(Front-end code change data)
'''

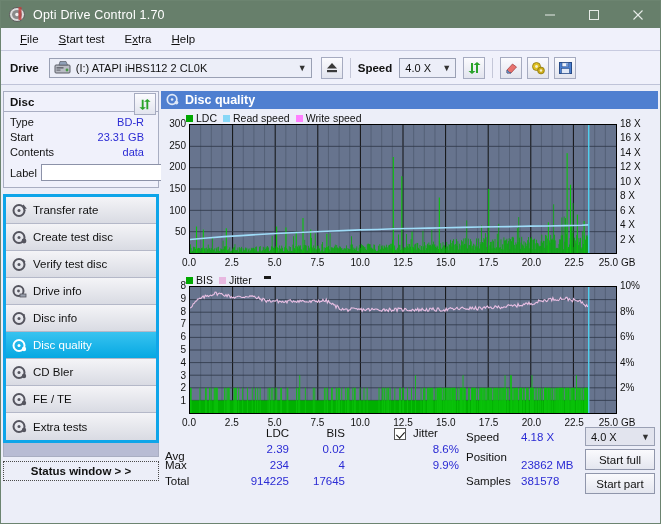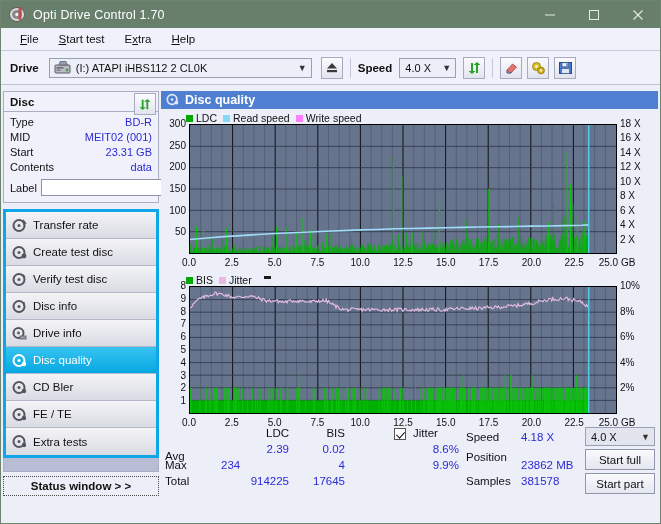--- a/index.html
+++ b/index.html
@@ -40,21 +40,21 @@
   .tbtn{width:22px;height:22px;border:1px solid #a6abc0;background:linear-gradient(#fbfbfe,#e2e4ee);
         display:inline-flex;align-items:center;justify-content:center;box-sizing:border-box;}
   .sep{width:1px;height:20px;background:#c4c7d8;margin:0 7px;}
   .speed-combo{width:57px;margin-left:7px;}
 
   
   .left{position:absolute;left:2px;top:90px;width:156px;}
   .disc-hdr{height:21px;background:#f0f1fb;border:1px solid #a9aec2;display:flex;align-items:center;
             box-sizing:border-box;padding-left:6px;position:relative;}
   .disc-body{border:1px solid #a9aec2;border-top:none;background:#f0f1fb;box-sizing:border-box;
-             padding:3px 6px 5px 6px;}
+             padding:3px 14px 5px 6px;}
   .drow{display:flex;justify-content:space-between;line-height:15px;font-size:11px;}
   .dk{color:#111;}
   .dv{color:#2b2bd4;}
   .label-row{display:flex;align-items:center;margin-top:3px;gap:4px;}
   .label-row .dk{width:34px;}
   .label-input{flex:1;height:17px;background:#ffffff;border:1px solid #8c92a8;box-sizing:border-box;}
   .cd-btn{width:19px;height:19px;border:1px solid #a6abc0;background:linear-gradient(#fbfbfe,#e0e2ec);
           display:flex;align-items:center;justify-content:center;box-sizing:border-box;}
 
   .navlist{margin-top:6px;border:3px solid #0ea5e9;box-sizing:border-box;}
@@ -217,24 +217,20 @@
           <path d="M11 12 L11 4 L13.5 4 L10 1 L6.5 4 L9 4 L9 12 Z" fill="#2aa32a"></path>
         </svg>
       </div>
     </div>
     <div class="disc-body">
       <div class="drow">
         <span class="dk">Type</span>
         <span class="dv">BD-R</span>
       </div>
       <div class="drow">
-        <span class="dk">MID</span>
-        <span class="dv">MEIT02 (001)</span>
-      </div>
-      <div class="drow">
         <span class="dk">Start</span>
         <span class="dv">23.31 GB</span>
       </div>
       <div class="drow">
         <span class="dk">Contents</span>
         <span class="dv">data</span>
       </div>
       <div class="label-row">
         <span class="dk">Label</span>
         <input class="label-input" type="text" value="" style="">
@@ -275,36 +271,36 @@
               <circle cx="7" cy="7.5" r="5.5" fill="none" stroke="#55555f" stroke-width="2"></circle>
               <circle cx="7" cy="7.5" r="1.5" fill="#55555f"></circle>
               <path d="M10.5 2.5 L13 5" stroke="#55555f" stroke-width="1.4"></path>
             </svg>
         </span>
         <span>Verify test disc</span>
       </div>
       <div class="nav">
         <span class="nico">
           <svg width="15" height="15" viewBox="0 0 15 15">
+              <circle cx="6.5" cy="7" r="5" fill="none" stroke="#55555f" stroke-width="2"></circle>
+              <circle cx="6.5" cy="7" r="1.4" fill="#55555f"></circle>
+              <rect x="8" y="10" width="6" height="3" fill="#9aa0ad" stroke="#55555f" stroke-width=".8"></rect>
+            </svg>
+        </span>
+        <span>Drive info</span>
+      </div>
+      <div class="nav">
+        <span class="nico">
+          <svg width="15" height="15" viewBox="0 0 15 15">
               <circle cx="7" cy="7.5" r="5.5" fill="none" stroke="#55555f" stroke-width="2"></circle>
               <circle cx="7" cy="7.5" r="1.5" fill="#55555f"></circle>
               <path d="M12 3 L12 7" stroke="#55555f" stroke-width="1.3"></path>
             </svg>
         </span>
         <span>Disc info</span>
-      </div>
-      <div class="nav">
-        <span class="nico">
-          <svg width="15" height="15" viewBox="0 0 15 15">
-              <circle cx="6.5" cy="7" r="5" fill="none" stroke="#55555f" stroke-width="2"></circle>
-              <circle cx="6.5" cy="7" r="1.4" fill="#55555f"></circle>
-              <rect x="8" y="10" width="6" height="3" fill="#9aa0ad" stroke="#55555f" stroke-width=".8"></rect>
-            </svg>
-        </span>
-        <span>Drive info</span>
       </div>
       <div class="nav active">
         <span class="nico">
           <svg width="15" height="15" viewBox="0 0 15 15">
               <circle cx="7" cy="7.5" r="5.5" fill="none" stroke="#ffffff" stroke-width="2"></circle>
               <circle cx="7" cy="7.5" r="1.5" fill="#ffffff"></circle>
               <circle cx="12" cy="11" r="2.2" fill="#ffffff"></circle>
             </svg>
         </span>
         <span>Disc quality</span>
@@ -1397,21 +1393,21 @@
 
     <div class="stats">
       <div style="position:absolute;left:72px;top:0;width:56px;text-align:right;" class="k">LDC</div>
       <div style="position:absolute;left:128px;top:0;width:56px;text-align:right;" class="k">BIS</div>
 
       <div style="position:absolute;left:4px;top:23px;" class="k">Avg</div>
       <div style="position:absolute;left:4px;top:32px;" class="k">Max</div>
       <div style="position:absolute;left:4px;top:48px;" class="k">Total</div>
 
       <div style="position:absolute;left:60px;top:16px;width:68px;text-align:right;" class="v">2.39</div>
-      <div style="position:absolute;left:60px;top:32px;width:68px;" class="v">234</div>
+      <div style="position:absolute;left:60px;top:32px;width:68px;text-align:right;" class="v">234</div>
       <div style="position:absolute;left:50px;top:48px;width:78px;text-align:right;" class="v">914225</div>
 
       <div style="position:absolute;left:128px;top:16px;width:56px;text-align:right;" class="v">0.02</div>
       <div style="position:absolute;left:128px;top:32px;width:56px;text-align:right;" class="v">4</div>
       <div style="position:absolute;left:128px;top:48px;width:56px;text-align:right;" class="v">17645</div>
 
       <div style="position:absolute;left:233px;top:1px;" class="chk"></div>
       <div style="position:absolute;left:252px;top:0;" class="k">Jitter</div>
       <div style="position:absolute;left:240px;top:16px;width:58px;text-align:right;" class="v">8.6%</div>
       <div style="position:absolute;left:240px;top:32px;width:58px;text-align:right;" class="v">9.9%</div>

'''

- [WHAT YOU SHOULD DO]: Reproduce each line above precisely, with no pictures.

- [RESPONSE AREA]:
--- a/index.html
+++ b/index.html
@@ -40,21 +40,21 @@
   .tbtn{width:22px;height:22px;border:1px solid #a6abc0;background:linear-gradient(#fbfbfe,#e2e4ee);
         display:inline-flex;align-items:center;justify-content:center;box-sizing:border-box;}
   .sep{width:1px;height:20px;background:#c4c7d8;margin:0 7px;}
   .speed-combo{width:57px;margin-left:7px;}
 
   
   .left{position:absolute;left:2px;top:90px;width:156px;}
   .disc-hdr{height:21px;background:#f0f1fb;border:1px solid #a9aec2;display:flex;align-items:center;
             box-sizing:border-box;padding-left:6px;position:relative;}
   .disc-body{border:1px solid #a9aec2;border-top:none;background:#f0f1fb;box-sizing:border-box;
-             padding:3px 6px 5px 6px;}
+             padding:3px 14px 5px 6px;}
   .drow{display:flex;justify-content:space-between;line-height:15px;font-size:11px;}
   .dk{color:#111;}
   .dv{color:#2b2bd4;}
   .label-row{display:flex;align-items:center;margin-top:3px;gap:4px;}
   .label-row .dk{width:34px;}
   .label-input{flex:1;height:17px;background:#ffffff;border:1px solid #8c92a8;box-sizing:border-box;}
   .cd-btn{width:19px;height:19px;border:1px solid #a6abc0;background:linear-gradient(#fbfbfe,#e0e2ec);
           display:flex;align-items:center;justify-content:center;box-sizing:border-box;}
 
   .navlist{margin-top:6px;border:3px solid #0ea5e9;box-sizing:border-box;}
@@ -217,24 +217,20 @@
           <path d="M11 12 L11 4 L13.5 4 L10 1 L6.5 4 L9 4 L9 12 Z" fill="#2aa32a"></path>
         </svg>
       </div>
     </div>
     <div class="disc-body">
       <div class="drow">
         <span class="dk">Type</span>
         <span class="dv">BD-R</span>
       </div>
       <div class="drow">
-        <span class="dk">MID</span>
-        <span class="dv">MEIT02 (001)</span>
-      </div>
-      <div class="drow">
         <span class="dk">Start</span>
         <span class="dv">23.31 GB</span>
       </div>
       <div class="drow">
         <span class="dk">Contents</span>
         <span class="dv">data</span>
       </div>
       <div class="label-row">
         <span class="dk">Label</span>
         <input class="label-input" type="text" value="" style="">
@@ -275,36 +271,36 @@
               <circle cx="7" cy="7.5" r="5.5" fill="none" stroke="#55555f" stroke-width="2"></circle>
               <circle cx="7" cy="7.5" r="1.5" fill="#55555f"></circle>
               <path d="M10.5 2.5 L13 5" stroke="#55555f" stroke-width="1.4"></path>
             </svg>
         </span>
         <span>Verify test disc</span>
       </div>
       <div class="nav">
         <span class="nico">
           <svg width="15" height="15" viewBox="0 0 15 15">
+              <circle cx="6.5" cy="7" r="5" fill="none" stroke="#55555f" stroke-width="2"></circle>
+              <circle cx="6.5" cy="7" r="1.4" fill="#55555f"></circle>
+              <rect x="8" y="10" width="6" height="3" fill="#9aa0ad" stroke="#55555f" stroke-width=".8"></rect>
+            </svg>
+        </span>
+        <span>Drive info</span>
+      </div>
+      <div class="nav">
+        <span class="nico">
+          <svg width="15" height="15" viewBox="0 0 15 15">
               <circle cx="7" cy="7.5" r="5.5" fill="none" stroke="#55555f" stroke-width="2"></circle>
               <circle cx="7" cy="7.5" r="1.5" fill="#55555f"></circle>
               <path d="M12 3 L12 7" stroke="#55555f" stroke-width="1.3"></path>
             </svg>
         </span>
         <span>Disc info</span>
-      </div>
-      <div class="nav">
-        <span class="nico">
-          <svg width="15" height="15" viewBox="0 0 15 15">
-              <circle cx="6.5" cy="7" r="5" fill="none" stroke="#55555f" stroke-width="2"></circle>
-              <circle cx="6.5" cy="7" r="1.4" fill="#55555f"></circle>
-              <rect x="8" y="10" width="6" height="3" fill="#9aa0ad" stroke="#55555f" stroke-width=".8"></rect>
-            </svg>
-        </span>
-        <span>Drive info</span>
       </div>
       <div class="nav active">
         <span class="nico">
           <svg width="15" height="15" viewBox="0 0 15 15">
               <circle cx="7" cy="7.5" r="5.5" fill="none" stroke="#ffffff" stroke-width="2"></circle>
               <circle cx="7" cy="7.5" r="1.5" fill="#ffffff"></circle>
               <circle cx="12" cy="11" r="2.2" fill="#ffffff"></circle>
             </svg>
         </span>
         <span>Disc quality</span>
@@ -1397,21 +1393,21 @@
 
     <div class="stats">
       <div style="position:absolute;left:72px;top:0;width:56px;text-align:right;" class="k">LDC</div>
       <div style="position:absolute;left:128px;top:0;width:56px;text-align:right;" class="k">BIS</div>
 
       <div style="position:absolute;left:4px;top:23px;" class="k">Avg</div>
       <div style="position:absolute;left:4px;top:32px;" class="k">Max</div>
       <div style="position:absolute;left:4px;top:48px;" class="k">Total</div>
 
       <div style="position:absolute;left:60px;top:16px;width:68px;text-align:right;" class="v">2.39</div>
-      <div style="position:absolute;left:60px;top:32px;width:68px;" class="v">234</div>
+      <div style="position:absolute;left:60px;top:32px;width:68px;text-align:right;" class="v">234</div>
       <div style="position:absolute;left:50px;top:48px;width:78px;text-align:right;" class="v">914225</div>
 
       <div style="position:absolute;left:128px;top:16px;width:56px;text-align:right;" class="v">0.02</div>
       <div style="position:absolute;left:128px;top:32px;width:56px;text-align:right;" class="v">4</div>
       <div style="position:absolute;left:128px;top:48px;width:56px;text-align:right;" class="v">17645</div>
 
       <div style="position:absolute;left:233px;top:1px;" class="chk"></div>
       <div style="position:absolute;left:252px;top:0;" class="k">Jitter</div>
       <div style="position:absolute;left:240px;top:16px;width:58px;text-align:right;" class="v">8.6%</div>
       <div style="position:absolute;left:240px;top:32px;width:58px;text-align:right;" class="v">9.9%</div>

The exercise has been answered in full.